Lisa-Marie Harris, Sainsbury Scholar at the BSR from January to June 2026, shares in this blog her reflections on her residency experience and the research she is carrying out.
A specific set of concerns relating to floor-based mosaics, bodies being forced underfoot, and reframing the female form defined my intended research at the BSR; within the first weeks of being in Rome, my interests promptly meandered towards all manner of distractions. I became fascinated by the minimalism of African totems and brass sculptures found in museum archives; the uneven slopes of the ancient pathways still being trod in 2026; the merits of crisp, Romanesque pizza cut into mosaic-like squares and folded, sandwich-style, at the pizza parlour on Via Flaminio…
These disparate bits somehow took me full circle to the core interests of my practice, in which I contend with unpacking the thinghood of a woman’s body (understanding of the inherent aspects of being in a female form) and the subsequent objectification directed towards said form. Materiality holds great significance in my approach, and I often repurpose leather skins from used womenswear garments and household furniture to question and expose the ways in which women’s bodies are viewed as a malleable surface upon which societal and gendered demands are heaped, with the expectation that the body maintains its utility and desirability even as parts of the whole break apart, or cease to function.
Reintegrating those broken parts within my work – questioning this facade of ‘wholeness’ by assembling geometric forms into near-symmetrical compositions – allows for the ambiguity of my outcomes to problematise the limiting, gendered projections set upon the dehumanised female body. It allows the work to broach the uncomfortable questions about women’s bodies and experiences that are overshadowed by the often gratuitous allure of the figurative.
The compositions within my practice thus serve as invitations to question the encoded meaning within the skin, literally and theoretically. Our eyes fill-in-the-blanks as it were, attaching emotion and intent to the supple curves or the bulbous shapes pulled taut in the works, with splayed bodies or haunted faces appearing even without the definitive suggestion of bodily forms. These occurrences resonated deeply as I considered the ambiguity also present in Rome itself, where layers of constructions and reconstructions done at a grandiose scale can conceal the presence of, and labour enacted by, bodies across time.
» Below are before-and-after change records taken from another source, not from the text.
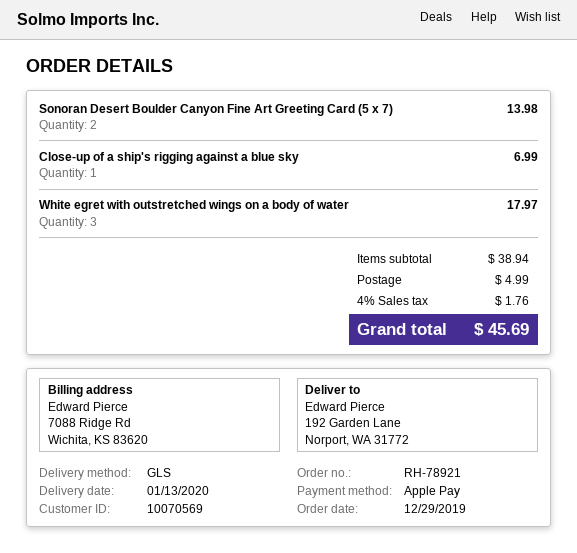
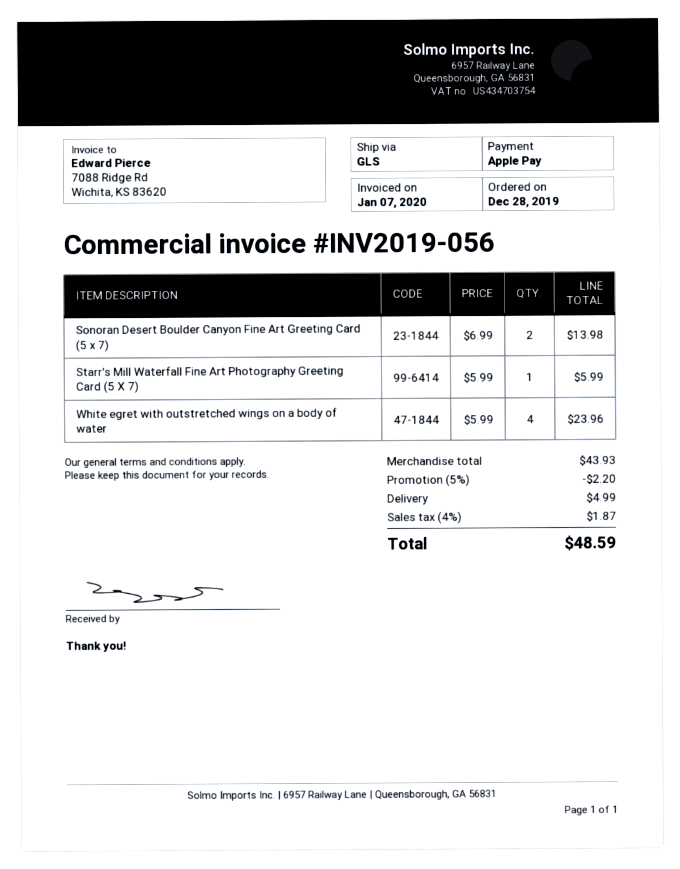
order date: 2019-12-29 -> 2019-12-28
Close-up of a ship's rigging against a blue sky: 1 for 6.99 -> none
White egret with outstretched wings on a body of water: 3 for 17.97 -> 4 for 23.96
Starr's Mill Waterfall Fine Art Photography Greeting Card (5 X 7): none -> 1 for 5.99
subtotal: 38.94 -> 43.93
discount: none -> 5% = 2.20
tax: 4% = 1.76 -> 4% = 1.87
total: 45.69 -> 48.59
To that end, I’ve been spending time in research at the Vatican Museum, sitting with the reassembled figurative mosaic inlays that were transported to the museum’s basement from the Bath of Caracalla. The forms themselves were impressive, with each tessellated surface comprising hundreds, perhaps thousands of tiny, squarish tesserae delineating the muscled planes of the sportsmen that probably dominated the imaginations of Roman citizens in the era of gladiators.
Additional time spent in the Vatican Mosaic Restoration lab helped me to further understand the underlying construction of each segment; how the substrates of mosaic panels were historically comprised and how that process has been adapted over time, with segments being deconstructed, surface decoration lifted, new materials chemically matched, then meticulously layered with many interventions concealed in each step, in order to present something seemingly untouched and effortlessly preserved across the ages.
I’ve also been working through different methodologies for articulating the cultural, ancestral and gendered traumas or experiences carried in the female body, which led me towards incorporating mechanical drawings and spatial constructions to encapsulate the fragility of these unseen, yet weighty occurrences.
Where the leather works present a tangible, often visceral route to understanding embedded bodily meaning, manipulating sculptural drawings on paper within the residency has allowed for the creation of a new visual lexicon within my practice, where the mark making I’d normally perform as an initial sculptural exploration has been given space to develop into fully realised works in their own right.
This new language has decidedly inserted itself between the suggestiveness of the relief work in my practice, and the provocative dimensionality of the sculpture. The drawings balance the fragile aspects of female interiority with the need for a shell of self-preservation, the latter taking its shape by negotiating the space with the aggressively pointed, weaponised guise normally associated with masculinity: another façade that women are often required to wield as an act of self-preservation.
This idea of ‘the guise’ became unmissable the more I wandered throughout Rome, which has been awe-inspiring and generative in a way that only a city designed to impress across millennia could manage. The more one looks around and notes the many surfaces artfully manufactured to withstand the passage of time, the sensation of things being seemingly untouched begins to confuse the senses. Frescoes trick the eye, creating stone surfaces and depth where there is none, and monuments seem geometrically precise until you stand at a certain angle and notice how the pediment shortens oddly on one side. Even the square pizzas are deceptive, being cut sometimes in rectangles, other times in squares, yet ‘fitting’ altogether in the apparent harmony of their large baking trays…
There is a curious overflow of the ambiguous in Romen despite its totemic scale, and considering the implications of that opacity in relation to the landscape’s dominance over the body has given me much to tease apart as I encode – or decode – meaning in the reassembled bodily forms of my practice.